8. Inflammation: Acute Response Inflammation is the body's first-line defensive response to injury, infection, or harmful stimuli. *Acute inflammation* is rapid, lasting minutes to days. Resident immune cells — mast cells, macrophages, and dendritic cells — detect pathogen- and damage-associated molecular patterns via pattern-recognition receptors. Activated cells release *histamine* and *prostaglandins*, causing vasodilation and increased blood flow, producing the classic signs: redness, heat, swelling, and pain. The cellular phase follows: leukocytes undergo margination, rolling on endothelial *selectins*, firm adhesion via integrins binding ICAM-1 and VCAM-1, then *diapedesis* into tissue. Inside phagolysosomes, pathogens are destroyed by reactive oxygen species and proteolytic enzymes. Systemic effects — fever, leukocytosis, tachycardia — emerge in severe infection or sepsis.

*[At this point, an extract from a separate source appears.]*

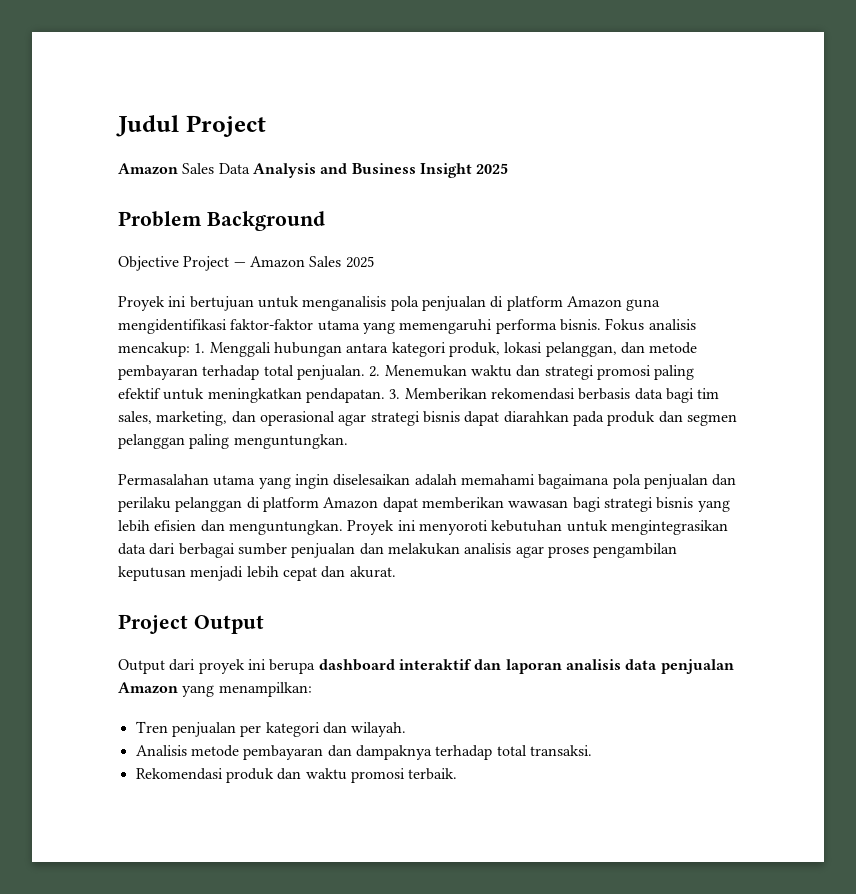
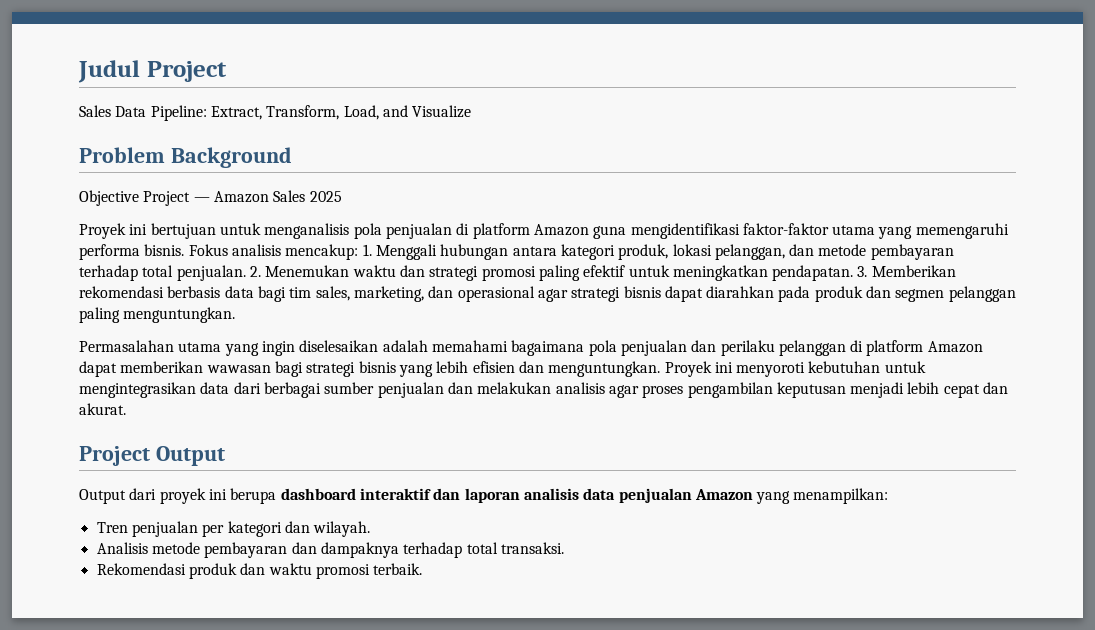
- Amazon Sales Data Analysis and Business Insight 2025
+ Sales Data Pipeline: Extract, Transform, Load, and Visualize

9. Chronic Inflammation and Healing When acute inflammation is unresolved, *chronic inflammation* develops — a prolonged response involving lymphocytes, macrophages, and fibroblasts that can last months to years. Progressive tissue destruction occurs as enzymes and reactive molecules damage surrounding healthy tissue. Fibroblasts respond by depositing collagen, causing *fibrosis* (scarring). In some diseases, such as tuberculosis, the immune system forms a *granuloma* — a compact cluster of activated macrophages surrounded by lymphocytes, designed to wall off persistent pathogens. *Healing* then proceeds through resolution (full recovery with no scar, as in mild sunburn), regeneration (functional replacement, as in liver hepatocyte regrowth), or replacement by fibrous scar tissue (as in post-myocardial infarction remodeling), each with distinct clinical implications.
10. Complications of Healing Healing does not always proceed cleanly. *Contractures* form when scar tissue tightens around a wound, restricting movement — a serious complication following severe burns, particularly at mobile joints like fingers and elbows. *Adhesions* are bands of internal scar tissue; post-surgical abdominal adhesions can bind loops of intestine and cause bowel obstruction — a common complication seen in US emergency departments. *Hypertrophic scars* are raised, thick, and confined to the wound boundary, caused by excess collagen deposition. *Keloids* extend beyond the original wound edges and are more prevalent in certain populations. Dense scar tissue can also compress local blood vessels, reducing oxygen delivery and causing chronic ulceration or tissue breakdown.